OPINION

Urban works need to be start of a greater approach to Dundalk regeneration

The local view

David Lynch

Reporter:

David Lynch

Email:

editor@dundalkdemocrat.ie

Urban works need to be start of a greater approach to Dundalk regeneration

Artist's impression of Clanbrassil Street regeneration

You can entirely understand the trepidation and worry of local traders and businesses along Clanbrassil Street ahead of the major regeneration works which are scheduled to begin there early next January.

The re-routing and traffic diversions are set to last from January until November 2019. That's a substantial period of time in which traffic along Dundalk's main street will be cut to just one way access.

It's no secret that main streets across Ireland are suffering, and the businesses on them - which are predominantly local - have been bailing water for some time.

And, from the comments which have cropped up online in relation to the proposed diversions, many people are worried about the impact.

This is all, to an extent, understandable. Whenever something restricts or imposes hardship, even temporarily, it can be seen as a bad thing.

But, what are the realistic alternatives here?

How can the much-needed and much-sought after regeneration of Dundalk's historic main street be completed without hardship of some sort being incurred? There simply is no other way unfortunately. And I'm fairly certain the authorities have looked at any number of possible options to try and lessen the burden and potential loss of business to local traders.

Online comments which accompanied an article this newspaper ran during the week bounced within the usual social media parameters - from the sublime to the ridiculous.

In our article (see page 10) Dundalk Chamber President Pat McCormick speaks about the need for awareness and understanding and ultimately fluid communication between all the stakeholders involved ahead, and during the regeneration of Clanbrassil Street to "mitigate the effect" of the restrictions as much as possible.

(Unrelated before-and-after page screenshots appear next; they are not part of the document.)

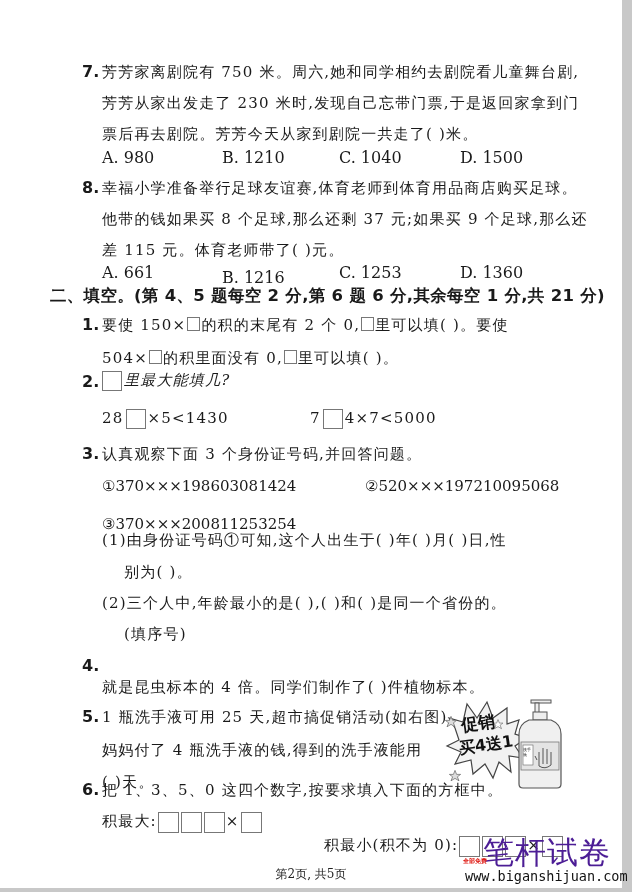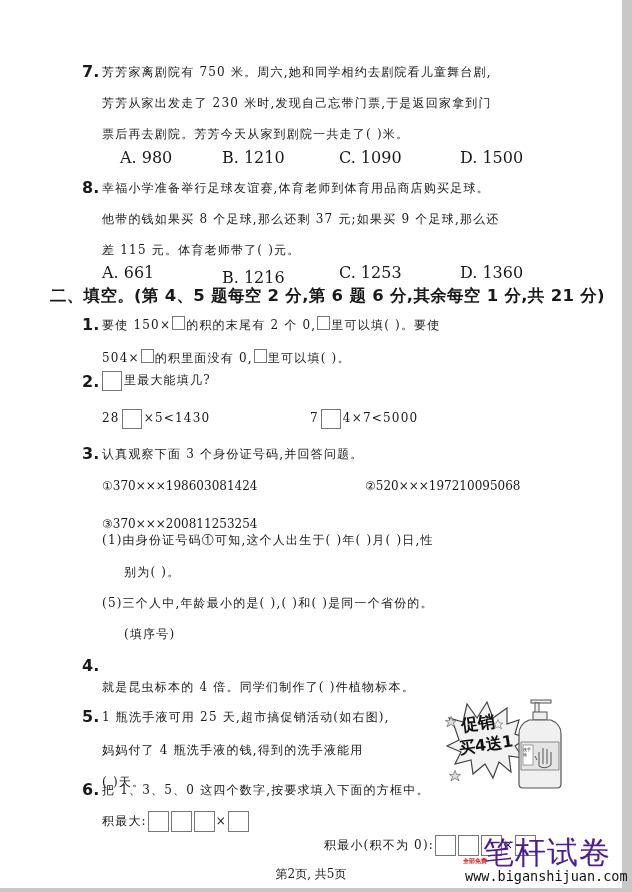--- a/index.html
+++ b/index.html
@@ -7,21 +7,21 @@
       width: 632px; height: 892px; position: relative; overflow: hidden;
       background: #c8c8c8;
       font-family: "DejaVu Serif", "Liberation Serif", serif;
       color: #1a1a1a;
     }
     .page {
       position: absolute; left: 0; top: 0; width: 622px; height: 888px;
       background: #ffffff;
     }
     .line {
-      position: absolute; font-size: 12px; line-height: 20px; white-space: nowrap;
+      position: absolute; font-size: 15px; line-height: 20px; white-space: nowrap;
       letter-spacing: 1.2px;
     }
     .qnum {
       position: absolute; font-weight: bold; font-size: 16px; line-height: 20px;
       font-family: "DejaVu Sans", "Liberation Sans", sans-serif;
     }
     .opt { position: absolute; font-size: 16px; line-height: 20px; white-space: nowrap; }
     .section {
       position: absolute; left: 50px; top: 285px; font-size: 16.5px; line-height: 22px;
       font-family: "DejaVu Sans", "Liberation Sans", sans-serif; font-weight: bold; white-space: nowrap;
@@ -54,23 +54,23 @@
   </style>
 </head>
 <body>
 
 <div class="page">
 
   <div class="qnum" style="left:82px; top:62px;">7.</div>
   <div class="line" style="left:102px; top:62px;">芳芳家离剧院有 750 米。周六,她和同学相约去剧院看儿童舞台剧,</div>
   <div class="line" style="left:102px; top:93px;">芳芳从家出发走了 230 米时,发现自己忘带门票,于是返回家拿到门</div>
   <div class="line" style="left:102px; top:124px;">票后再去剧院。芳芳今天从家到剧院一共走了(      )米。</div>
-  <div class="opt" style="left:102px; top:148px;margin-left:18px;">A. 980</div>
+  <div class="opt" style="left:102px; top:148px;">A. 980</div>
   <div class="opt" style="left:222px; top:148px;">B. 1210</div>
-  <div class="opt" style="left:339px; top:148px;">C. 1090</div>
+  <div class="opt" style="left:339px; top:148px;">C. 1040</div>
   <div class="opt" style="left:460px; top:148px;">D. 1500</div>
 
   <div class="qnum" style="left:82px; top:178px;">8.</div>
   <div class="line" style="left:102px; top:178px;">幸福小学准备举行足球友谊赛,体育老师到体育用品商店购买足球。</div>
   <div class="line" style="left:102px; top:209px;">他带的钱如果买 8 个足球,那么还剩 37 元;如果买 9 个足球,那么还</div>
   <div class="line" style="left:102px; top:240px;">差 115 元。体育老师带了(      )元。</div>
   <div class="opt" style="left:102px; top:263px;">A. 661</div>
   <div class="opt" style="left:222px; top:268px;">B. 1216</div>
   <div class="opt" style="left:339px; top:263px;">C. 1253</div>
   <div class="opt" style="left:460px; top:263px;">D. 1360</div>
@@ -79,38 +79,38 @@
 
   <div class="qnum" style="left:82px; top:315px;">1.</div>
   <div class="line" style="left:102px; top:315px;">
     <span>要使 150×</span><span class="box sbox"></span><span>的积的末尾有 2 个 0,</span><span class="box sbox"></span><span>里可以填(              )。要使</span>
   </div>
   <div class="line" style="left:102px; top:348px;">
     <span>504×</span><span class="box sbox"></span><span>的积里面没有 0,</span><span class="box sbox"></span><span>里可以填(              )。</span>
   </div>
 
   <div class="qnum" style="left:82px; top:372px;">2.</div>
-  <div class="line" style="left:102px; top:370px;">
+  <div class="line" style="left:102px; top:370px;font-style:italic;">
     <span class="box mbox" style="margin-left:0;"></span><span>里最大能填几?</span>
   </div>
   <div class="line" style="left:102px; top:408px;">
     <span>28</span><span class="box mbox"></span><span>×5&lt;1430</span>
   </div>
   <div class="line" style="left:310px; top:408px;">
     <span>7</span><span class="box mbox"></span><span>4×7&lt;5000</span>
   </div>
 
   <div class="qnum" style="left:82px; top:444px;">3.</div>
   <div class="line" style="left:102px; top:444px;">认真观察下面 3 个身份证号码,并回答问题。</div>
   <div class="line" style="left:102px; top:476px; letter-spacing:0;">①370×××198603081424</div>
   <div class="line" style="left:365px; top:476px; letter-spacing:0;text-align:center;">②520×××197210095068</div>
   <div class="line" style="left:102px; top:514px; letter-spacing:0;">③370×××200811253254</div>
   <div class="line" style="left:102px; top:530px;">(1)由身份证号码①可知,这个人出生于(      )年(      )月(      )日,性</div>
   <div class="line" style="left:124px; top:562px;">别为(      )。</div>
-  <div class="line" style="left:102px; top:593px;">(5)三个人中,年龄最小的是(      ),(      )和(      )是同一个省份的。</div>
+  <div class="line" style="left:102px; top:593px;">(2)三个人中,年龄最小的是(      ),(      )和(      )是同一个省份的。</div>
   <div class="line" style="left:124px; top:624px;">(填序号)</div>
 
   <div class="qnum" style="left:82px; top:656px;">4.</div>
   <div class="line" style="left:102px; top:677px;">就是昆虫标本的 4 倍。同学们制作了(      )件植物标本。</div>
 
   <div class="qnum" style="left:82px; top:707px;">5.</div>
   <div class="line" style="left:102px; top:707px;">1 瓶洗手液可用 25 天,超市搞促销活动(如右图),</div>
   <div class="line" style="left:102px; top:740px;">妈妈付了 4 瓶洗手液的钱,得到的洗手液能用</div>
   <div class="line" style="left:102px; top:772px;">(      )天。</div>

There is also the desire to ensure, as he says, that the same stakeholders do that bit extra to "keep them (local businesses) alive during the period, so that when the work is finished in November (2019) as projected, that there are still businesses there for us to come back into".

That statement in isolation would suggest a genuine fear for the very future of some businesses in the area during this period.

But, as Pat goes on to says “there's still going to be access maintained to all the shops and all the businesses along there".

So in many respects there's little else that can be done in this particular regard to help ensure that all businesses have the best shot at continuing to trade at current levels until the regeneration works are completed.

Elsewhere, the mutterings online that it is ultimately too late to do such works and that the money should be spent elsewhere are disheartening to read and show a very blinkered approach to the whole thing.

Saying that, a band-aid on a broken leg-type approach will do nothing for the area in the long run either. And this is were comprehensive urban regeneration is the only viable option for the future of Clanbrassil Street and the town centre as a whole. This real regeneration requires money, lots of money, and it requires a person, or group of people to put their necks on the line to see it through to the end.

As this column has suggested before, this much greater vision is needed now. A vision which looks beyond Clanbrassil Street. A vision which would see multi-story car-parking facilities built close to Clanbassil Street becoming a reality.

Remove the cars from the street, but not from the immediate area and you stand a chance.

This alone will not be enough though, any proposals or changes need to be done in concert with other vast improvements too. Individual businesses will need to buy-in to the idea and do their bit to promote the cause and their own business.

Attracting the right types of additional and new business will be another vital component of the strategy.

The biblical adage, 'build it and they will come' is true in so many respects here.

But, in this online shopping day and age, it is a huge gamble just the same.

But surely trying something big and bold is better than doing nothing at all at this stage?